I’ve been working through some of my handspun yarn (the skeins that haven’t already set aside for presents). The last remnant of one of my first-ever skeins (kingfisher blue and gold) was my first choice…mainly because I wanted to finally use it up. I worked up a pair of mittens, making the pattern up as I went along. I used a gold two-ply Targhee (the leftover yellow from the two tone yarn) to add a little color blocking interest to the pair.
[Also, the thumbs required the use of slightly smaller yarn in order to work]
I managed to finish off all of the yellow and most of the two-toned yarn…and promptly forgot them when I left for a week-long trip to North Dakota. Understandably, I was little upset – and not just because I had specifically tried to finish working on them before I left. I was also upset because it was FRIGGING COLD in North Dakota that week.
I usually bring an assortment of things to keep me busy on my flights – books, music, and some sort of hand craft. Lately, I’ve been working my way through some sawtooth quilt squares, but I had left my case back in my office, so I ended up packing the cowl I had started working on a few weeks earlier. The yarn was a fingering weight 2-ply that I spun from a beautiful Frabjous Fibers braid (BFL and silk). I would love to spin more of this colorway, but I lost the card for it before I even finished spinning it…so I have no idea what it is even called. For some reason I’m thinking either something to do with blue lagoons or pines…I don’t know.
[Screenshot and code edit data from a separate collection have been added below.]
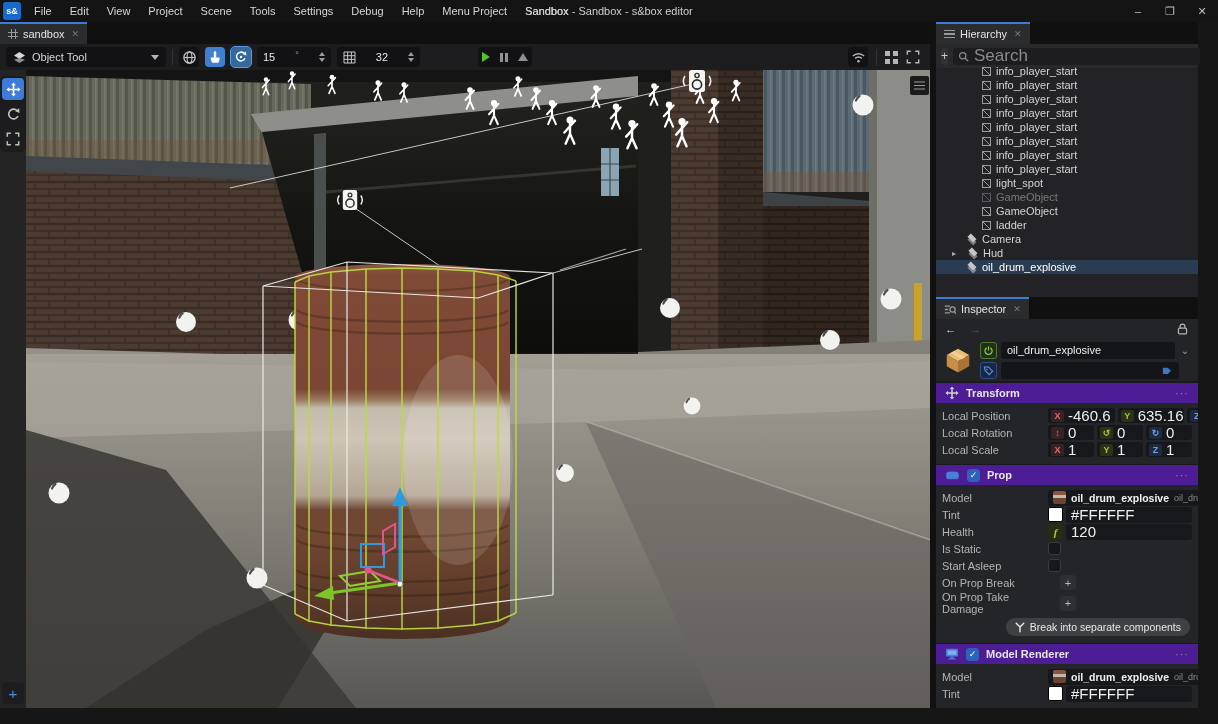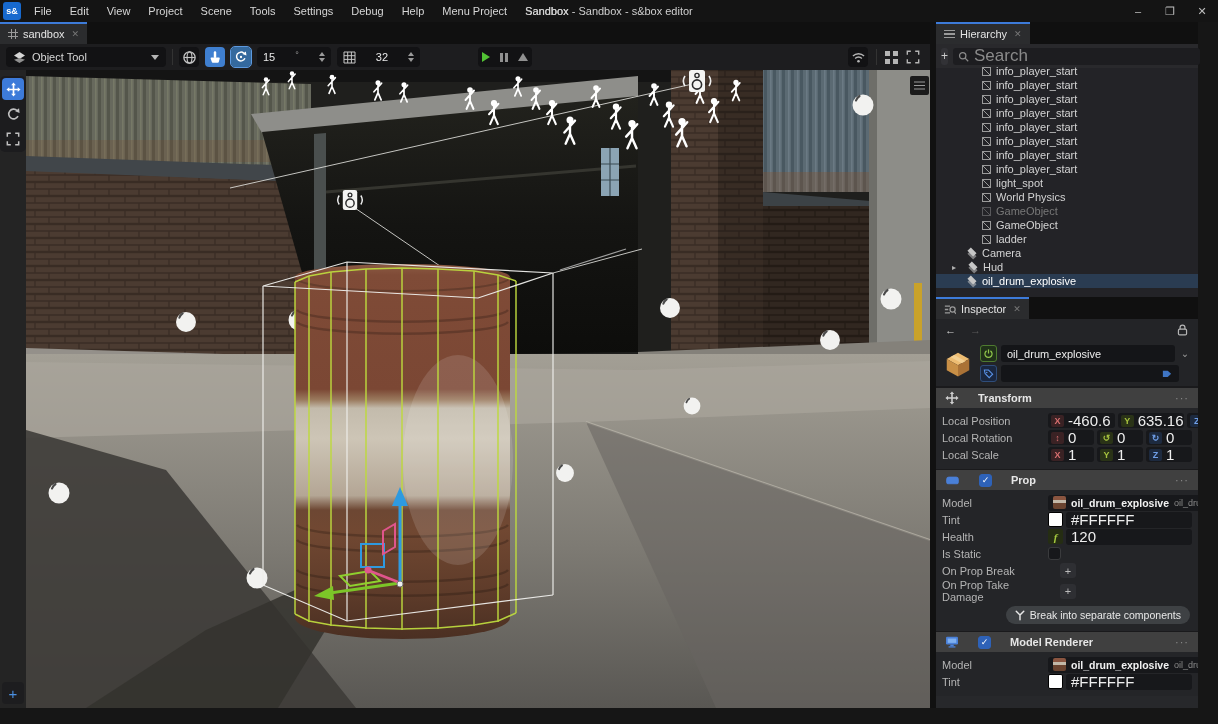"World Physics" div.trow { html: <div> <span></span> <span>World Physics</span> </div> -> none }
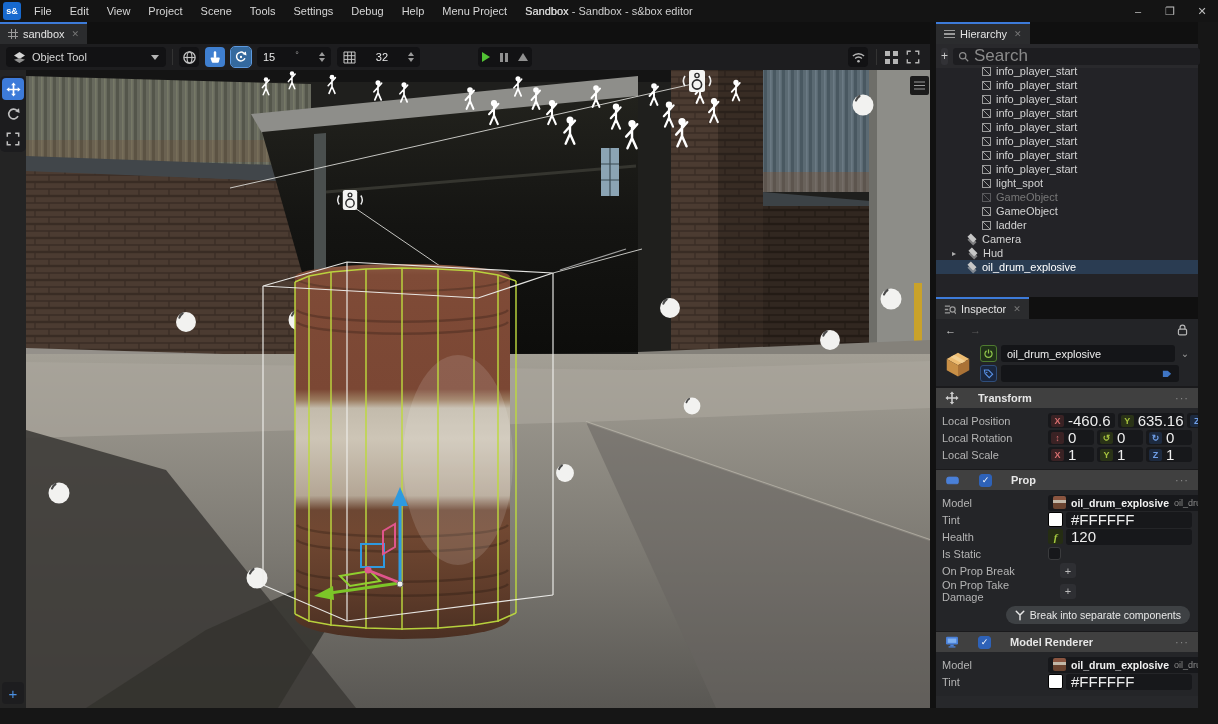"Transform" .sechead { background: #404040 -> #4c1d95; gap: 19px -> 7px }
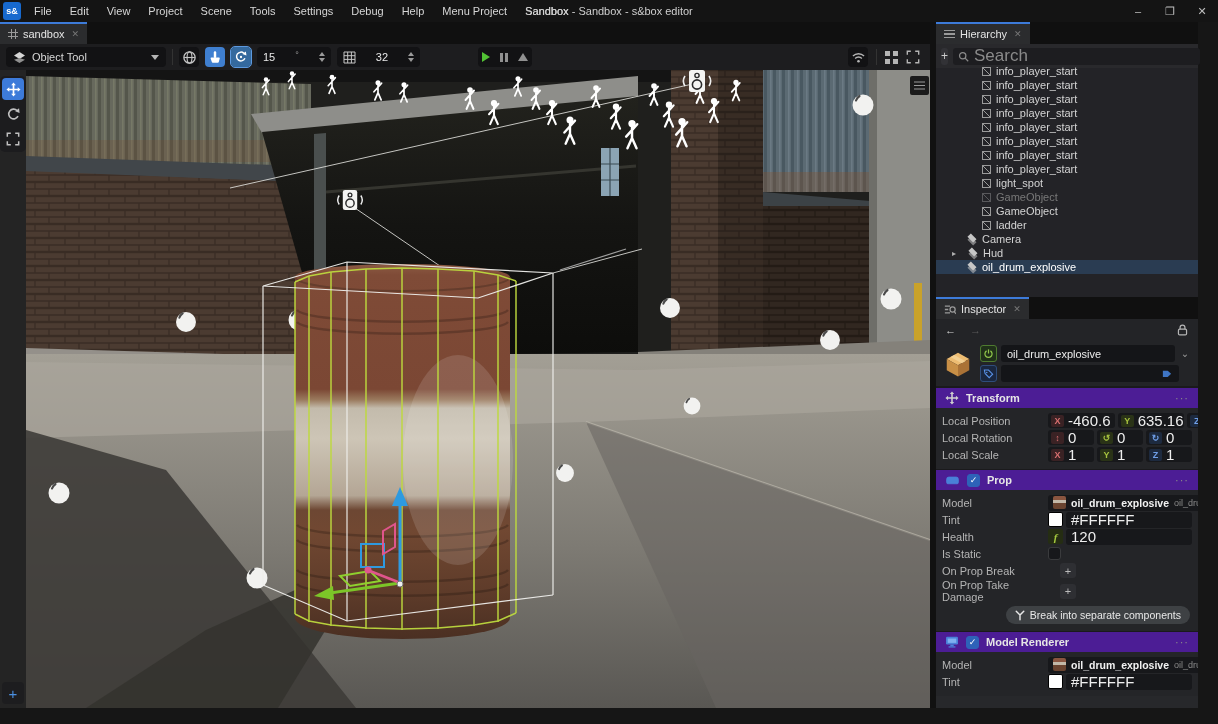"Start Asleep" div.prow { html: none -> <div> <span>Start Asleep</span> <div> <span></span> </div> </div> }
What I do know is that the resulting yarn is so soft, and there is a lovely sheen to it in the light, even though it doesn’t contain any sparkly angelina fibers. It’s all due to the nature of the BFL and silk mix.
I did a fractal spin with this braid, which gave it a sort of heathered look where the colors blend. The pattern I used for this project was the Swiss Tweed Cowl from Knit Picks. The heathering in the yarn gave the cowl an interesting subtle striping that is rather hard to photograph in a lot of light.
I finished the cowl on my last evening in North Dakota – which provided some much-needed “down time” after two days of intensive meeting notes, a tour of an oil rig, and a great dinner with interesting people and the largest piece of fish I’ve ever seen on a plate.
[As an aside: I am what is known – by some – as an ambivert. I require both the interaction with people and quiet solitary reflection time in order to recharge.]
Since the weather was still rather frigid when I began my return travels that Friday, I wound up wearing the cowl home. It was comfy, and large enough to not feel constricting, while not hanging halfway to my navel, which boded well for the length. I often have a problem with cowls, as it’s hard to find that perfect length.
The jury is still out as to whether I will keep this one for myself or if I will box it up as a gift for someone this Christmas.
The journey to North Dakota, by the by, will probably make the list of one of my favorites this year. I had not been back to the state since I was a little kid, and it was an entirely different experience driving through its beautiful rolling terrain as an adult. I left the reservation at New Town with the sunrise that Friday and managed to drive through four or five different types of weather. It was still freezing outside – as evidenced by the snow on my car and in some of the fields I passed – but there were times that the sun broke through the clouds and patches of the sky lit up bright blue.